September 19, 2018, ABF news

Dr. Heather Thompson, a historian at the University of Michigan and an upcoming presenter for the American Bar Foundation (ABF) Speaker Series, recently had a lawsuit filed on her behalf by attorneys from the Uptown People’s Law Center and Sidley Austin LLP against the Illinois Department of Corrections. The lawsuit alleges that Thompson’s Pulitzer Prize-winning book, “Blood in the Water: The Attica Uprising of 1971 and its Legacy,” was censored from two Illinois prisons.

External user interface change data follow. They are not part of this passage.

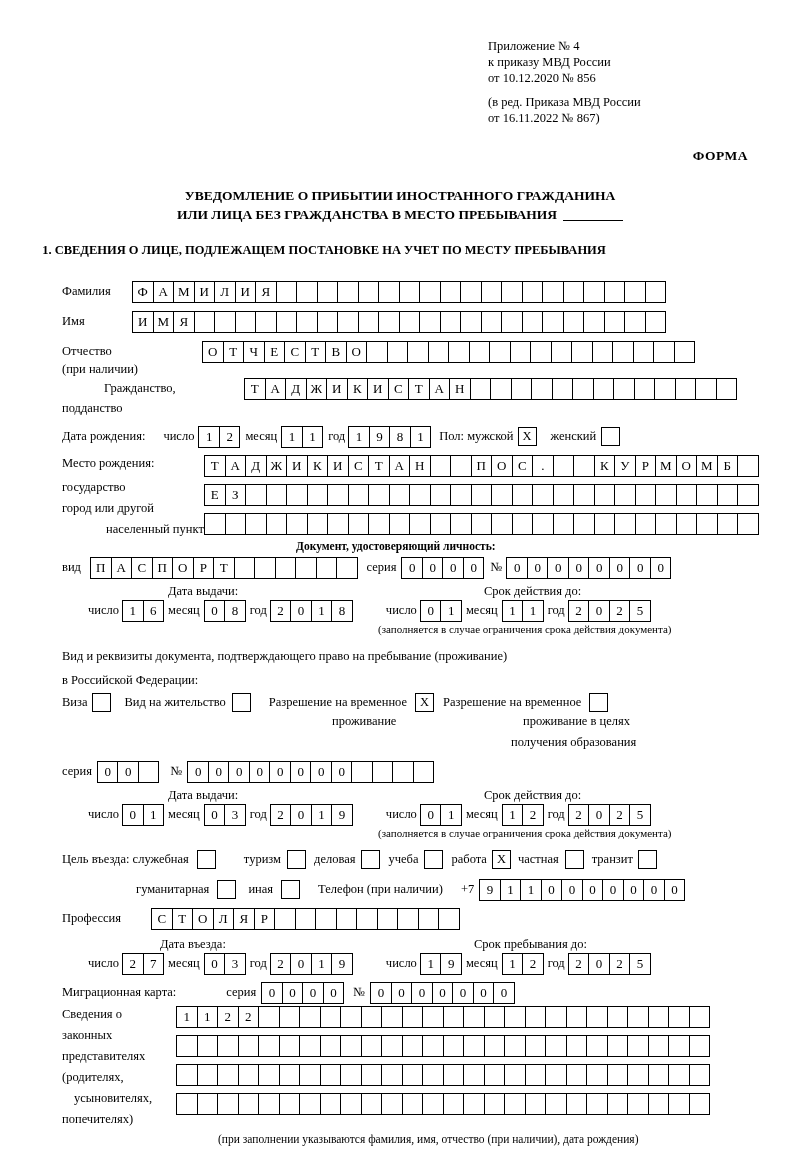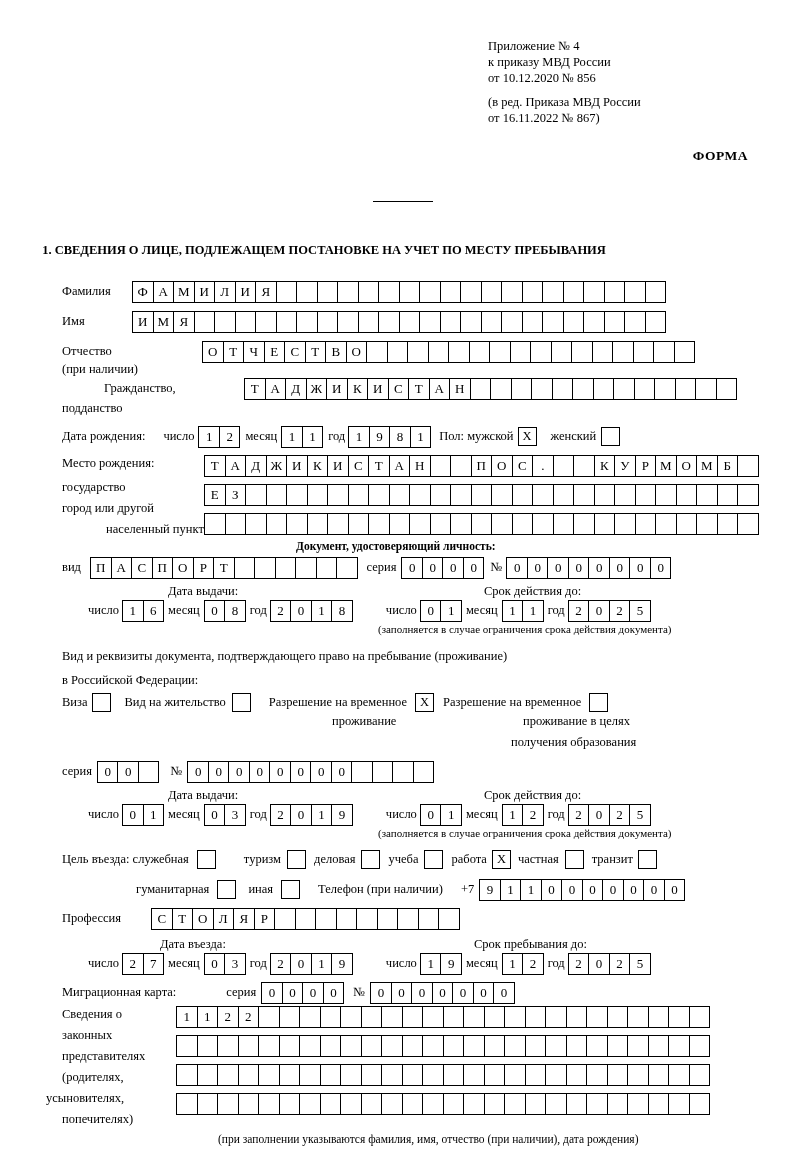"УВЕДОМЛЕНИЕ О ПРИБЫТИИ ИНОСТРАННОГО" div { html: none -> <div>УВЕДОМЛЕНИЕ О ПРИБЫТИИ ИНОСТРАННОГО ГРАЖДАНИНА</div> }
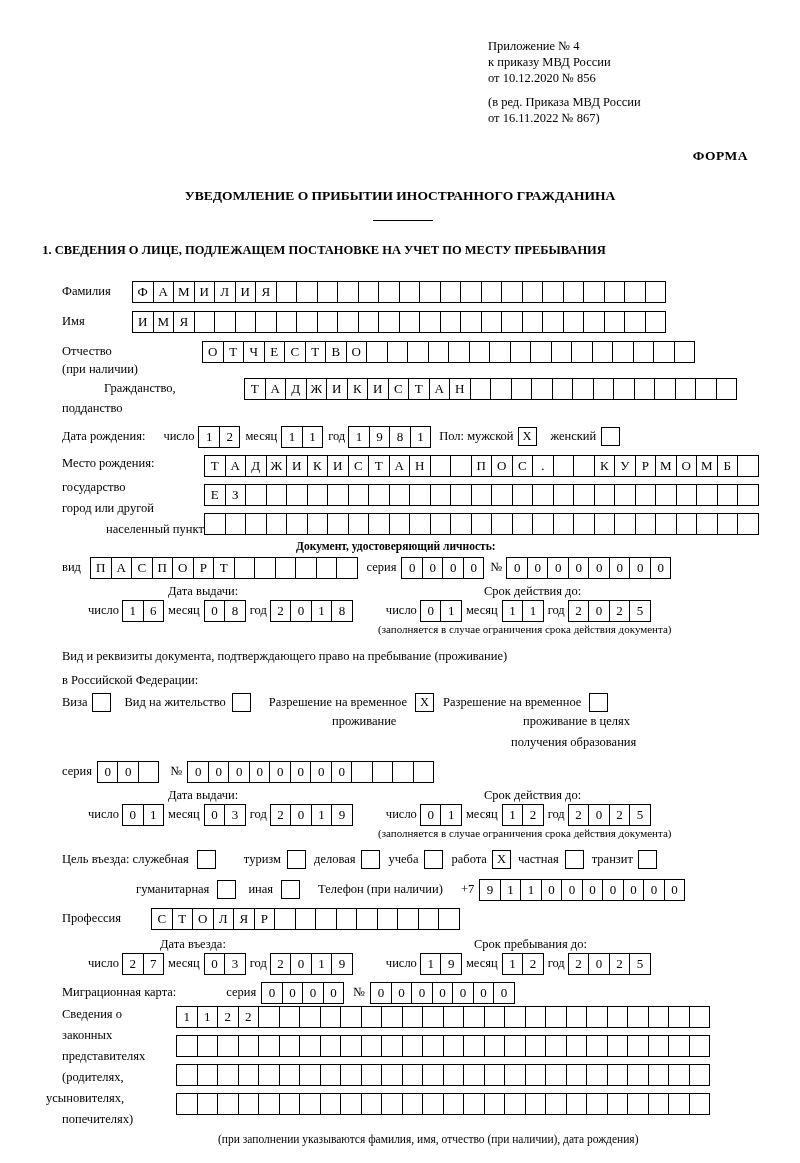"ИЛИ ЛИЦА БЕЗ ГРАЖДАНСТВА В" span.ln2 { html: none -> <span>ИЛИ ЛИЦА БЕЗ ГРАЖДАНСТВА В МЕСТО ПРЕБЫВАНИЯ</span> }
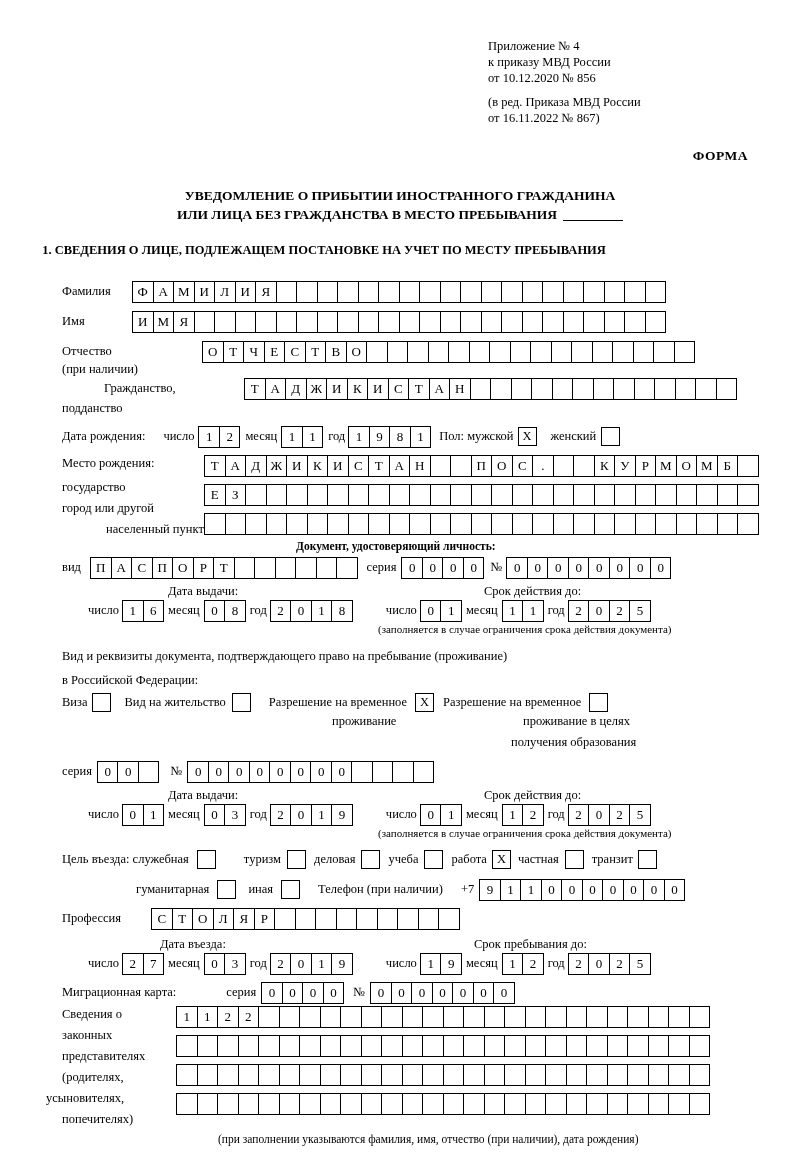"усыновителях," div.sub { left: 46px -> 74px }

The book details events of the week-long prison uprising in 1971 at the Attica Correctional Facility in New York, which became one of the most famous and significant uprisings of the Prisoners’ Rights Movement. During the rebellion, nearly 1300 men fought for more humane living conditions and political rights. To shed light on the story of the uprising, Thompson uses interviews, transcripts, police reports and other documents that span 35 years from the event itself through the drawn-out legal battles that followed for subsequent decades.

Though Thompson sent the book to inmates at three prisons, it was censored by officials at two of the prisons. The lawsuit notes that because the book was censored at the Pontiac and Logan Correctional Centers but was allowed a third location, censorship was “arbitrarily applied.” It also alleges that the censorship violates Thompson's First Amendment right to communicate with incarcerated people and her Fourteenth Amendment right to due process, as she did not receive notice of the censoring of her book and had no opportunity to challenge it.

An article on the lawsuit from the Beachwood Reporter quotes Thompson as saying, “It is unconscionable that prisons forbid human beings on the inside to read any book, and I am determined to speak out on behalf of the First Amendment wherever it is being violated.”

In her presentation for the ABF Speaker Series on September 26 at noon, Thompson will dig into the history and analysis of the famed 1971 uprising and consider what the lessons from the uprising mean for the most recent swell of prisoner rights protests. She will also describe what those lessons mean for the roles that lawyers and non-lawyers alike must play in democracy.